Stock Options

Joseph W. Bartlett, Special Counsel, McCarter & English LLP, Co-Founder of VCExperts

McCarter & English LLP

2002-08-02


A "stock option" is a right issued to an individual to buy shares of stock in a given issuer at a fixed or formula price (subject to adjustments) over a stated period of time. It is a "derivative" security in that the option itself derives its value from the value of the underlying stock. An option and a warrant are conceptually the same; an option is a warrant exercisable, usually, by an employee and usually over a longer period. The company itself, usually issues an option, to be satisfied by newly issued shares but such is not necessarily the case. Any owner of stock can sell an option–a "call," in trading parlance–on his stock on whatever terms are mutually agreeable, but the same will not be an "incentive stock option."

To the company planning on issuing the options, there are several events in the process (each of which could be the occasion for a tax of some kind). If the option is to enjoy favorable tax treatment (and perhaps even if it is not), the first step is for the directors to adopt, and the stockholders to ratify, a stock-option plan. Adoption of a plan does not, of and by itself, involve the grant of options to any individuals. The plan, first and most importantly, identifies the maximum number of shares which can be issued to all the recipients in the aggregate; this is usually about 10 percent to 15 percent of the total stock outstanding, depending on the caliber of the employees and the willingness of the investors to dilute. The plan tells the stockholders the maximum amount of dilution they will suffer if all the options are granted and exercised. It also sets out the basic provisions in each option contract, most of which are required under the Code if the options are to be "incentive stock options" under §422.

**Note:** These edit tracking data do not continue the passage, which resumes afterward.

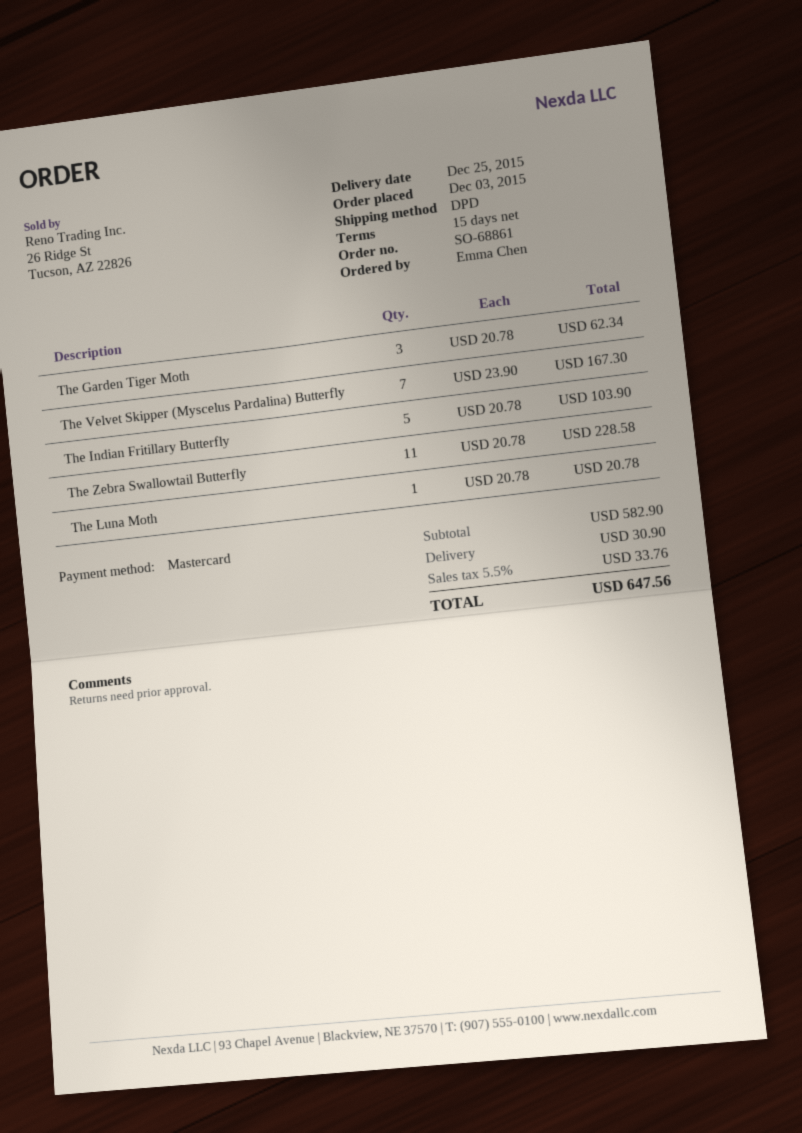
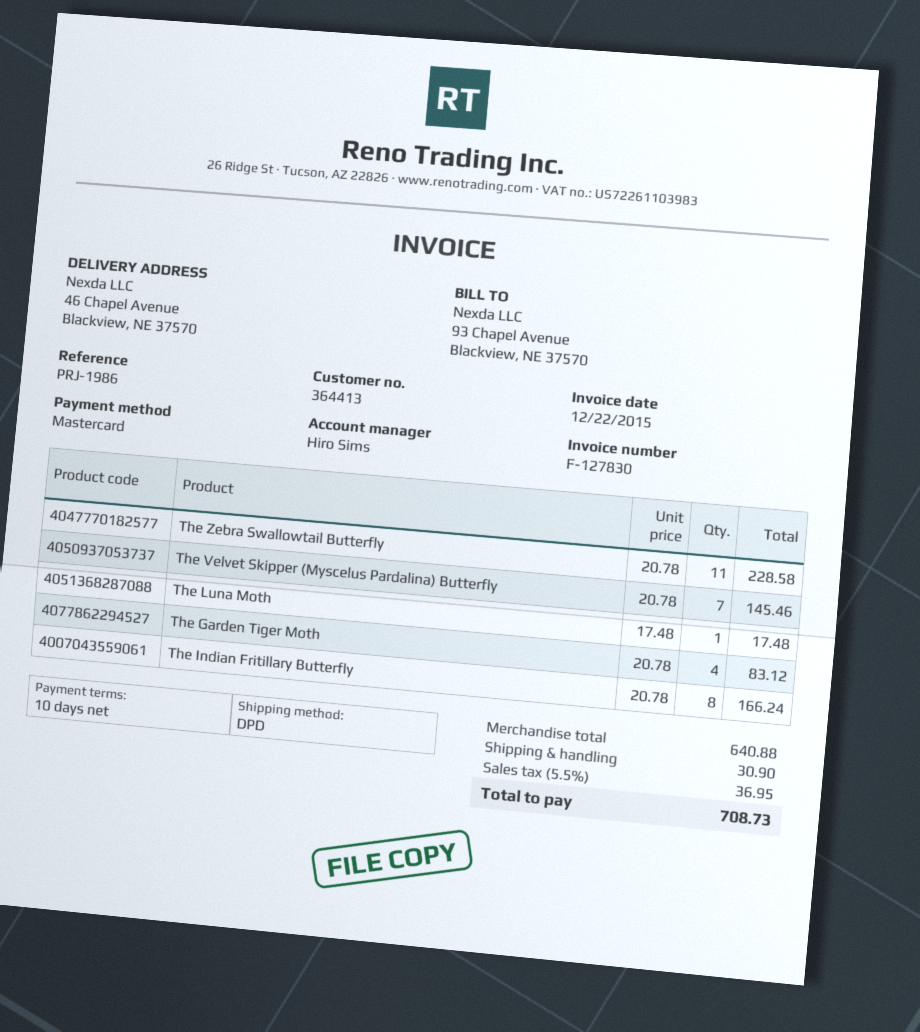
payment terms: 15 days -> 10 days
The Garden Tiger Moth: 3 x 20.78 = 62.34 -> 4 x 20.78 = 83.12
The Velvet Skipper (Myscelus Pardalina) Butterfly: 7 x 23.90 = 167.30 -> 7 x 20.78 = 145.46
The Indian Fritillary Butterfly: 5 x 20.78 = 103.90 -> 8 x 20.78 = 166.24
The Luna Moth: 1 x 20.78 = 20.78 -> 1 x 17.48 = 17.48
subtotal: 582.90 -> 640.88
tax: 5.5% = 33.76 -> 5.5% = 36.95
total: 647.56 -> 708.73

Options are granted to individuals pursuant to individual contracts. The scope of the plan contemplates the issuance of incentive stock options (ISOs) and/or nonqualified stock options (NSOs) and, perhaps, cash buyouts of the options in lieu of exercise, in the discretion of the issuer or the employee (Stock Appreciation Rights, or SARs). In any event, the options must now comply with Code Section 409A, meaning the exercise price must be established at fair value of the underlying shares upon issuance.